Sebagai tokoh pembaharu, Gus Dur menginginkan agar umat Islam khususnya warga Nadliyyin untuk lebih membuka ruang pemikiran dan filsafat. Dengan dinamisasi pemikiran Islam ini, diharapkan umat Islam dapat bangkit kembali dari kemandegan pemikiran Islam. Lebih dari itu, ia juga menolak segala bentuk purifikasi Islam yang berakibat radikalisme terhadap sesama umat Islam dan budaya lokal. Budaya lokal sepatutnya dijaga dan dilestarikan, tidak untuk dibumihanguskan.

Dari berbagai pemaparan tentang pemikrian Gus Dur di atas, dapatlah kita simpulkan bahwa poin penting pemikiran Gus Dur, yaitu penolakannya yang konsisten terhadap “ortodoksi” dan “purifikasi” Islam. Maka, sudah seyogyanya kita meneladani pemikiran beliau yang menurut penulis pemikiran yang semacam itu adalah pemikiran yang moderat, tawasuth, tengah-tengah, tidak terbelakang juga tidak pula offset.

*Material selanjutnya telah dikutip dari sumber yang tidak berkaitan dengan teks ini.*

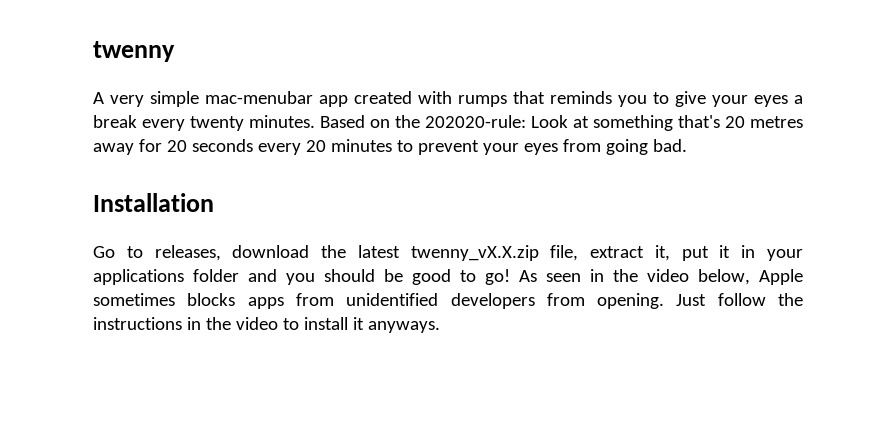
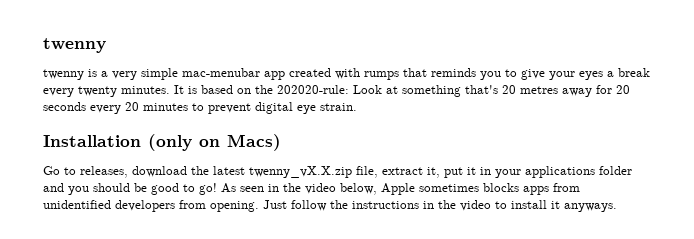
[93,92,104,104] A -> [43,69,108,80] twenny is a
[320,115,365,128] Based -> [174,85,233,94] It is based
[482,139,687,155] [93,193,214,212] your eyes from going bad. // Installation -> [255,102,357,114] [43,134,281,151] digital eye strain. // Installation (only on Macs)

Sangat cocok jika diimplikasikan dan diaplikasikan dalam kehidupan sehari-hari. 

Penulis teringat dengan sebuah kata-kata bijak yang berbunyi: “Otak boleh meniru orang Jerman, tapi hati harus tetap seperti orang Madinah”. Maksudnya, kita boleh mengedepankan akal pemikiran kita bagaikan pemikirannya orang-orang Barat (yang cerdas), tapi hati atau moralitas harus tetap dipertahankan agar tetap suci bagaikan sucinya kota Madinah.


Oleh: Abdul Aziz, Mahasiswa Program Studi Tafsir Hadits Fakultas Ushuluddin IAIN Surakarta, dalam tulisannya berjudul: Mengenang Nama dan Pemikiran Gus Dur (Edisi Haul ke-5).